This video project, which began in the second half of 2023, releases new content every month and is produced in both Korean and English for domestic and international distribution. Thanks to these efforts, the "North Korea and the World" series has received steady interest from domestic and international academic and policy experts interested in North Korean studies and is evaluated to have contributed significantly to the growth of the EAI YouTube channel's subscriber count.

== Education ==
=== Academy ===
Every year, the "Seminar on Korean Politics for Future Generations" is held in the first half, and the "Seminar on the Future of Korean Diplomacy" is held in the second half. In the Seminar on Korean Politics for Future Generations, a faculty consisting of leading scholars in Korean political science and active politicians leads sessions to discuss reform tasks for Korean politics in major areas such as the constitution, power structure, political parties, election systems, judicialism, and local politics, providing a platform to derive future visions.

In the Seminar on the Future of Korean Diplomacy, future generations study key international political issues through seminars led by EAI Fellows and leading scholars in Korean international relations.

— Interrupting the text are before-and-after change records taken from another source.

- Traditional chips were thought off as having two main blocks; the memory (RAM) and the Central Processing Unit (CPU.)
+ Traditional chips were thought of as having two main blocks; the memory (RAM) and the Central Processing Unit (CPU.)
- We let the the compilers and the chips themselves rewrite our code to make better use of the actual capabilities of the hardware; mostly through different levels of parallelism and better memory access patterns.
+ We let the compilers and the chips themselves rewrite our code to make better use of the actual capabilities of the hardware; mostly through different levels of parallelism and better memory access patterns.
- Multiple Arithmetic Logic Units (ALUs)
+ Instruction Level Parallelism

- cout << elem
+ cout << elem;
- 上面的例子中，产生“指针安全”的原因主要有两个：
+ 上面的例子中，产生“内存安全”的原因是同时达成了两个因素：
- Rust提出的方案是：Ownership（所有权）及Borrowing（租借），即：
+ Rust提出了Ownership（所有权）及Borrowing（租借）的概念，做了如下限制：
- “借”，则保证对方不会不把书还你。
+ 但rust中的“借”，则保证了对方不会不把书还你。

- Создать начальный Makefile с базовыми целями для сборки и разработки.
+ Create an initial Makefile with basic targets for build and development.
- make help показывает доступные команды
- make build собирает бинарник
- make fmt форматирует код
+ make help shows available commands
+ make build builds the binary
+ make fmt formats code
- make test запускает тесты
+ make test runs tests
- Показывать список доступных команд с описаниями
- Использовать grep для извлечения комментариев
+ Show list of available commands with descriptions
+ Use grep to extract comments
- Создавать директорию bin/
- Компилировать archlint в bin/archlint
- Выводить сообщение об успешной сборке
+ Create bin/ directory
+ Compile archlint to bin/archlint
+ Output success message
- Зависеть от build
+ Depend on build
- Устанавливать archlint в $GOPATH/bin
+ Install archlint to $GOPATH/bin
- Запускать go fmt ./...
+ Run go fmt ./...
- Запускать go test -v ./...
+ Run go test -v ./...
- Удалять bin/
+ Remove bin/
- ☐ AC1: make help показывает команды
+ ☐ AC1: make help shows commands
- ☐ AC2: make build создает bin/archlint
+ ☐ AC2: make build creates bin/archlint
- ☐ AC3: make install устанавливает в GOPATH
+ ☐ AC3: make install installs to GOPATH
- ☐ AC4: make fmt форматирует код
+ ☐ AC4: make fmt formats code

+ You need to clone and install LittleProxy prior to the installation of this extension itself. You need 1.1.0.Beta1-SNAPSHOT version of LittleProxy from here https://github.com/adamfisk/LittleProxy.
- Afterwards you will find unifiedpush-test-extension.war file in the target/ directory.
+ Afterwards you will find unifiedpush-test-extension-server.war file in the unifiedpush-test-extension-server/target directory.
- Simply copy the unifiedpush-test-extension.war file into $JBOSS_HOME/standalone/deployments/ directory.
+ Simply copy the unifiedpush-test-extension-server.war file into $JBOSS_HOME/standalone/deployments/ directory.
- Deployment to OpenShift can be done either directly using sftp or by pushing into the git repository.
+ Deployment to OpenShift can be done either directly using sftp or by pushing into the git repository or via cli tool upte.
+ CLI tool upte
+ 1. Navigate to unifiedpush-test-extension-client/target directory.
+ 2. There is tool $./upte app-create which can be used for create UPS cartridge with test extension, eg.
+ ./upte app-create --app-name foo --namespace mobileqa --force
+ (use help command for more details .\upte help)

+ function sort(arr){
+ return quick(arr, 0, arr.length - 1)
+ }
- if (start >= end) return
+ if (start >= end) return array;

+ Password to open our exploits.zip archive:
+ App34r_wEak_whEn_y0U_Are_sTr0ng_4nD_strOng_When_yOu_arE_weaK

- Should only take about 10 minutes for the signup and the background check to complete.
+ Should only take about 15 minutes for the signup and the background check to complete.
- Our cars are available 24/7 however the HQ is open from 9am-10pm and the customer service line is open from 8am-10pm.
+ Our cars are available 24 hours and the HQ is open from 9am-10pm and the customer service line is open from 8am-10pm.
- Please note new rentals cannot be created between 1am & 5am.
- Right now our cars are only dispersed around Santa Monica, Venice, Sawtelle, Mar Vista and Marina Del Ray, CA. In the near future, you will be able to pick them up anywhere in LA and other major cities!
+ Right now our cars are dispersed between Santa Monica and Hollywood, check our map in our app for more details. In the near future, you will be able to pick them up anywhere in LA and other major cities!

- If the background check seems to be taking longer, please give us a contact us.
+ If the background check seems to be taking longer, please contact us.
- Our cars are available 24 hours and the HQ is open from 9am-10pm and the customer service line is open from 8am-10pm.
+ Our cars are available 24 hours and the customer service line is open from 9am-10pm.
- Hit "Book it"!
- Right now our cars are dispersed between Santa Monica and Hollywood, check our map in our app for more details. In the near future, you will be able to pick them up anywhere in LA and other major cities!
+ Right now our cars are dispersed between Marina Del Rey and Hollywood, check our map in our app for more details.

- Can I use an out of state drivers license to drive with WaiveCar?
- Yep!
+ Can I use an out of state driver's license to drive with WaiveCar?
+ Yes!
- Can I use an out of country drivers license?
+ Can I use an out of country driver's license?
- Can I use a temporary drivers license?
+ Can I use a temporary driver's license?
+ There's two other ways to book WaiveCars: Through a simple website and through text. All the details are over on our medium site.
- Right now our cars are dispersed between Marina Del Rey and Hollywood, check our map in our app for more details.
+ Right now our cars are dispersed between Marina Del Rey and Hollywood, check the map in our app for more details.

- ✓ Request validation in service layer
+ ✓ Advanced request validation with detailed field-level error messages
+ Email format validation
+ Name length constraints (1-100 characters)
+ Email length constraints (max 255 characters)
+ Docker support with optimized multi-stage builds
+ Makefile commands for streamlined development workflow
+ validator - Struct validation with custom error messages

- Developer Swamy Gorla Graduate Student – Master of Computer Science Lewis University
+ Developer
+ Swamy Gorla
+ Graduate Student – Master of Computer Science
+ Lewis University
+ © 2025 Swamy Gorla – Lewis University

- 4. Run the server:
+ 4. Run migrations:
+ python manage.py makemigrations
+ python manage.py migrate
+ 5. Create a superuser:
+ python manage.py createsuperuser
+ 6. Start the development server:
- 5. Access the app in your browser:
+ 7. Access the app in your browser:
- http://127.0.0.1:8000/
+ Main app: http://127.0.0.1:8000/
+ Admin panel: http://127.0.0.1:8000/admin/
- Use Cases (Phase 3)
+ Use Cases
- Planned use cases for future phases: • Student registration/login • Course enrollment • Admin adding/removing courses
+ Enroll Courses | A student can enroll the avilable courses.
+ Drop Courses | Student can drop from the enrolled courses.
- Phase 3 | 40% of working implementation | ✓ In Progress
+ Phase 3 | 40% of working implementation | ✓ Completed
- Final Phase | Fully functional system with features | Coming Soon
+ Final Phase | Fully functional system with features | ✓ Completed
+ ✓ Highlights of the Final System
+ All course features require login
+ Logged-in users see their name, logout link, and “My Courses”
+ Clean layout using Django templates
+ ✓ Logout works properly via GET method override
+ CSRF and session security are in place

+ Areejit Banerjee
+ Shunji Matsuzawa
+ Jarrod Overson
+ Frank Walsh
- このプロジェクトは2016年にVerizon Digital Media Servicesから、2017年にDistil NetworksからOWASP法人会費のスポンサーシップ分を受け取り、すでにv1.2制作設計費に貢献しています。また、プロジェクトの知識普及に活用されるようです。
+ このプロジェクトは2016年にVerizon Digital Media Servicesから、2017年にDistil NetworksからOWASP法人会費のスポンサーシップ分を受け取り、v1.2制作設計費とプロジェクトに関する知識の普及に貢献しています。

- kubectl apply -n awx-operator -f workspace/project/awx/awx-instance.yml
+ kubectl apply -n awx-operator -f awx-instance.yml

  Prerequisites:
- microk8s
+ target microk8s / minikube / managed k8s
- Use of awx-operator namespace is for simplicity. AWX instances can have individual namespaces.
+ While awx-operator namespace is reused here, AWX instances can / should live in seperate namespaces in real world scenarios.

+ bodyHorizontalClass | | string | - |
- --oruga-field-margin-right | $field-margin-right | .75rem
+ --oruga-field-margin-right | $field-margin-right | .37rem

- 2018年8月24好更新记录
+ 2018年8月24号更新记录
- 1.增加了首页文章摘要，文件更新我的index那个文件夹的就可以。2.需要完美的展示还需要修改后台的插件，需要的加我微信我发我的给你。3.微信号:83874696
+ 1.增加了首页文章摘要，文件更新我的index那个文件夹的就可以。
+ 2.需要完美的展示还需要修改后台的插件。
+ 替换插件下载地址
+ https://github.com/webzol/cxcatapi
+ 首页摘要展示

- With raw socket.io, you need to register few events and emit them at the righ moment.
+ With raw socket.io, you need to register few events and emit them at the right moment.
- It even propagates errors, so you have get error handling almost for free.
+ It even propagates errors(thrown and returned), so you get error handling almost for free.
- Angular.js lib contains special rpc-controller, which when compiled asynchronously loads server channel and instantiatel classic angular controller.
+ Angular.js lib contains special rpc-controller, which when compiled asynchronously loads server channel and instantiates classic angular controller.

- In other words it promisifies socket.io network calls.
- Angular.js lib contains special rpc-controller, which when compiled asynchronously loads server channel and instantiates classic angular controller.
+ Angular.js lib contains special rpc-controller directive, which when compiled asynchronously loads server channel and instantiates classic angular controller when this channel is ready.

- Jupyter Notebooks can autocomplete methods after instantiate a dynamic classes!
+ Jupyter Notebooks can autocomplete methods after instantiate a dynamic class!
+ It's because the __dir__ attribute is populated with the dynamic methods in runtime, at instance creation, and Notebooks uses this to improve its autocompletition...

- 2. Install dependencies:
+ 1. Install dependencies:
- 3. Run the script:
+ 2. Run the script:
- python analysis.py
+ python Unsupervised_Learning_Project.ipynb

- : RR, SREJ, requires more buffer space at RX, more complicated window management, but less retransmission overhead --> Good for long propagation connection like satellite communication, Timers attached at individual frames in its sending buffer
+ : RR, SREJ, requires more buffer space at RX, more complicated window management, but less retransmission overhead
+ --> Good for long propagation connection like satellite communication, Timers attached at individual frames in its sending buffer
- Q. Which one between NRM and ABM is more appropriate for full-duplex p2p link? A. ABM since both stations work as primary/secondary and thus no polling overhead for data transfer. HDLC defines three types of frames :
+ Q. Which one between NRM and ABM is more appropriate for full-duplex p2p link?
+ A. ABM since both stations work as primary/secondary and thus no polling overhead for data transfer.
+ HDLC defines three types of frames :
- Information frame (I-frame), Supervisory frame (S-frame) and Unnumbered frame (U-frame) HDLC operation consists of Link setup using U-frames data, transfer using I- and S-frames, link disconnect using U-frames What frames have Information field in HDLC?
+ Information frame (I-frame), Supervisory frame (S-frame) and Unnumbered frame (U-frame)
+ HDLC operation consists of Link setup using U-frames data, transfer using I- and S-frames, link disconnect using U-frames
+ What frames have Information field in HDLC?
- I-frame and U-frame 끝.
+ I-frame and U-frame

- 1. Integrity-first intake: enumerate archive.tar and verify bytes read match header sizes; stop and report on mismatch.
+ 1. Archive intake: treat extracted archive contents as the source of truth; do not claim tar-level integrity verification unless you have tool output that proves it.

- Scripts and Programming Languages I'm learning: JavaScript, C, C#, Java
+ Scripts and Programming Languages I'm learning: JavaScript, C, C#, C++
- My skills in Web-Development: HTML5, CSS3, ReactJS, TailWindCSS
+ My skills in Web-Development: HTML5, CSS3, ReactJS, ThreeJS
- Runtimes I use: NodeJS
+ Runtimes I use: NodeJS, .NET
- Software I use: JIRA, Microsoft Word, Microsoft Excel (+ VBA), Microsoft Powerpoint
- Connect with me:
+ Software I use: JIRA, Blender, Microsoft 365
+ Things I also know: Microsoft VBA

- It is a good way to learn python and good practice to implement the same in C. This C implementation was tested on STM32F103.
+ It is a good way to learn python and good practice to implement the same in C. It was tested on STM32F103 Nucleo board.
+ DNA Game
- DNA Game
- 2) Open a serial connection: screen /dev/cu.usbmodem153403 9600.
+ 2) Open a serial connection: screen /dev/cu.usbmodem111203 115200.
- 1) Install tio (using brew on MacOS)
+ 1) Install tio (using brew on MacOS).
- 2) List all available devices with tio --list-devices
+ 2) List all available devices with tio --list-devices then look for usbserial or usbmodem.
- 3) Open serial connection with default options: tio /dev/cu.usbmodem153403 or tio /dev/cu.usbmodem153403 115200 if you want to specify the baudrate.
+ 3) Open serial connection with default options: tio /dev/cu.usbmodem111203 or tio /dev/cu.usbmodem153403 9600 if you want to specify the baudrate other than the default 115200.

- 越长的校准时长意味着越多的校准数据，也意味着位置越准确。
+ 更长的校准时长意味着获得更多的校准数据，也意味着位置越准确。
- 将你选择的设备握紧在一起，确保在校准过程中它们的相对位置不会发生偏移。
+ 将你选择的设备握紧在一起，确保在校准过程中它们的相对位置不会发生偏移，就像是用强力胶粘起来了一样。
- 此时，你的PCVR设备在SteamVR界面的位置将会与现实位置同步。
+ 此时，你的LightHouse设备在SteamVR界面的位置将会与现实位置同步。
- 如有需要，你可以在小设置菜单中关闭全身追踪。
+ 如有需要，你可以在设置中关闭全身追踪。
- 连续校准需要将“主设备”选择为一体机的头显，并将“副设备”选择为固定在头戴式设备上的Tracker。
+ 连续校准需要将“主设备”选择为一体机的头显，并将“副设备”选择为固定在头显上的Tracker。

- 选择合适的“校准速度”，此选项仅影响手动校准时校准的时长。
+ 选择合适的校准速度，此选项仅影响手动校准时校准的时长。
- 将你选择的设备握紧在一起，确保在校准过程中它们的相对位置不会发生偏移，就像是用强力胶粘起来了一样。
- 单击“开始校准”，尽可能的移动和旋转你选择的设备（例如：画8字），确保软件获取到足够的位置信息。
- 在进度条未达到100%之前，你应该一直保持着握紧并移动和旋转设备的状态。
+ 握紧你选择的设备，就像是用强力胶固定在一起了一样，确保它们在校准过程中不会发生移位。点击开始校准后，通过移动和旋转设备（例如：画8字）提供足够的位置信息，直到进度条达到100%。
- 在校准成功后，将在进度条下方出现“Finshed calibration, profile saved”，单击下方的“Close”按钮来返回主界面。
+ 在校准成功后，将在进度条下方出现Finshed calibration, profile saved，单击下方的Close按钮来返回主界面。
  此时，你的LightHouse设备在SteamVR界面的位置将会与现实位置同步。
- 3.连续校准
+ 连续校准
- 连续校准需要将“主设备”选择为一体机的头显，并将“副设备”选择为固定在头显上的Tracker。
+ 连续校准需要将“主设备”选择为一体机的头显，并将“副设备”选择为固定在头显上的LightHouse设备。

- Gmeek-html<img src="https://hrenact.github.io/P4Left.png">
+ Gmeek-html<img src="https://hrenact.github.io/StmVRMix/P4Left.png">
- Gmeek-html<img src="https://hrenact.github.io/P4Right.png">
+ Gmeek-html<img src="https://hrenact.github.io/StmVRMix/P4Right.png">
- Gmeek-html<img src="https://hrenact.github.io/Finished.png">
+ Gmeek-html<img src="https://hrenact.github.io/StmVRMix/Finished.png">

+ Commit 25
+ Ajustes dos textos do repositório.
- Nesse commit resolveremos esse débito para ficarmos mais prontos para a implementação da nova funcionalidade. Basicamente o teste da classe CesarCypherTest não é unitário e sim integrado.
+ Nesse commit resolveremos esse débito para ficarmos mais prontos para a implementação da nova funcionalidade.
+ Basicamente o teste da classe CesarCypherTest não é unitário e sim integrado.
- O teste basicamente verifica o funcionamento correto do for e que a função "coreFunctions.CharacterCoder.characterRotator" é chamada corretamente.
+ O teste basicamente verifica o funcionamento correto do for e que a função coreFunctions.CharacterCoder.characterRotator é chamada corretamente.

Topics include the future of US-China competition and regional order, the North Korean economy and the future of the Korean Peninsula, changes in international security and economic order due to AI and other advanced technological innovations, and the outlook and strategies for the ecological environment including the climate crisis.

=== Sarangbang (사랑방) ===
Sarangbang offers a curriculum with Professor Emeritus Ha Young-sun of Seoul National University, involving weekly seminars, free discussions, and field trips. The records of these field trips are published as travelogues. Students selected for EAI Sarangbang read books across various eras and regions, learning basic background knowledge and theories to understand international politics and exploring various current issues through free and active discussion.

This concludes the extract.